Based on this statutory intent, the bankers' league said regulators should not approve the pending acquisition. If the transaction is not blocked by regulators, the trade group said it is fully prepared to challenge the decision in court.
However, Paul Mercer, OCUL's president/CEO, noted that Ohio regulators approved the 2019 sale of a Cincinnati branch of United Fidelity Bank, based in Evansville, Ind., to the $1.9 billion Superior Credit Union in Lima, Ohio. He argued that The Hicksville Bank's decision to sell to Interra will benefit not only the bank's current customers who maintain access to critical financial services, but also the Hicksville community and the local economy.
"By initiating this sale, [The] Hicksville Bank recognized what 3.4 million Ohio credit union members already know: As member-owned, not-for-profit financial institutions, credit unions are uniquely invested in the local communities they serve," Mercer said. "This sale represents the best business decision for everyone involved, and we're disappointed that the bank lobby is threatening to harm [The] Hicksville Bank, Interra Credit Union and the Hicksville community with frivolous and politically motivated litigation."
However, what is likely to make a difference from a regulatory standpoint is that Interra's proposed acquisition of The Hicksville Bank is the first whole bank purchase agreement in the Buckeye State. What's more, because Interra is insured by American Share Insurance, a private insurer, federal law requires that the deal, or part of it, also must be approved by the FDIC, which insures The Hicksville Bank's deposits.
The Indiana Bankers Association in Indianapolis had not released a public statement about this issue as of Monday.
The OBL also has launched a petition drive "to urge Ohio lawmakers to promote tax fairness, protect taxpayer funds and preserve a balanced and competitive financial system."
When banks are acquired by credit unions, communities lose tax revenues that support public services. According to the bankers' trade group, Ohio forgoes an estimated $20 million annually due to the credit union tax exemptions.
Ohio credit unions are exempt from paying the federal income tax and the Ohio Financial Institutions Tax because they are organized as member-owned, not-for-profit cooperatives. In exchange for these exemptions on their retained earnings, credit unions – compared to banks – typically offer their members lower and fewer fees, higher interest rates on deposit products and charge lower rates on loans, according to a 2024 Wall Street Journal report.

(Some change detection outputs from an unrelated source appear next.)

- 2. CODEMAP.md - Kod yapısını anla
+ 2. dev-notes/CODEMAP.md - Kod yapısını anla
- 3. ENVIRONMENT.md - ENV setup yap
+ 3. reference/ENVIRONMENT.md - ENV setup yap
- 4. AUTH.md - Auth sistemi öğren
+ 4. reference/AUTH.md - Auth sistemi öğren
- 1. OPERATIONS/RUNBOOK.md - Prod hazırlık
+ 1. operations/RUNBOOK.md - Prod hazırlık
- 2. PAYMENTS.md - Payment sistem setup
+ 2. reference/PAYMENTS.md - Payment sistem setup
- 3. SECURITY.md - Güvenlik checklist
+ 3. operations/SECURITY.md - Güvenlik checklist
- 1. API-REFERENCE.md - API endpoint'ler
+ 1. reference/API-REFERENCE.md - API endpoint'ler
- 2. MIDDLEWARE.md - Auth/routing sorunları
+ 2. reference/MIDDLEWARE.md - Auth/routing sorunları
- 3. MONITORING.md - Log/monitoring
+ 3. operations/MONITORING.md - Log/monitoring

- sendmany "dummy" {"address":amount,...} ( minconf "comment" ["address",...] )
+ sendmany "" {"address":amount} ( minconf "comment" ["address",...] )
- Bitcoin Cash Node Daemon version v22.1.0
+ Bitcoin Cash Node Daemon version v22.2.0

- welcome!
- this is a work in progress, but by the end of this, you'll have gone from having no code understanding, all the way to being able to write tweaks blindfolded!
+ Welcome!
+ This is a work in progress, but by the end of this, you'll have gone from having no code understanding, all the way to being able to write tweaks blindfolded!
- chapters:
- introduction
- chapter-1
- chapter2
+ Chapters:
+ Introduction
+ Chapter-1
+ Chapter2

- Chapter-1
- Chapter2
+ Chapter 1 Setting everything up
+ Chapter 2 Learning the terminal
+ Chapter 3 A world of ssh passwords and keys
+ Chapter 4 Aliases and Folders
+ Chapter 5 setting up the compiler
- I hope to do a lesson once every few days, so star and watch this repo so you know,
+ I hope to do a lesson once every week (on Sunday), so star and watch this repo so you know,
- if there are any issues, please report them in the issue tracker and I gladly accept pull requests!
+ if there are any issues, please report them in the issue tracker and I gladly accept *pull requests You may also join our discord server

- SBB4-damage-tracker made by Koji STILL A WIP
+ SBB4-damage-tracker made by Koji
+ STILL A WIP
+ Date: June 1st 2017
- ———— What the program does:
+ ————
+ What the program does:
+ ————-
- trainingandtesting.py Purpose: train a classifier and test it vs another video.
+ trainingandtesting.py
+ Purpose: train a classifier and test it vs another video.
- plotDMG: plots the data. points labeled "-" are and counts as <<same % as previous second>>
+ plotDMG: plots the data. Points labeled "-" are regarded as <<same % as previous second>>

The retained earnings of banks, by contrast, are returned to their shareholders.
OCUL also pointed out that credit unions do pay taxes such as local, state and federal payroll taxes, property and sales taxes, unrelated business income taxes and special excise taxes.
According to the federal reserve, commercial banks hold about 91% of the market and credit unions hold approximately 9% of the market.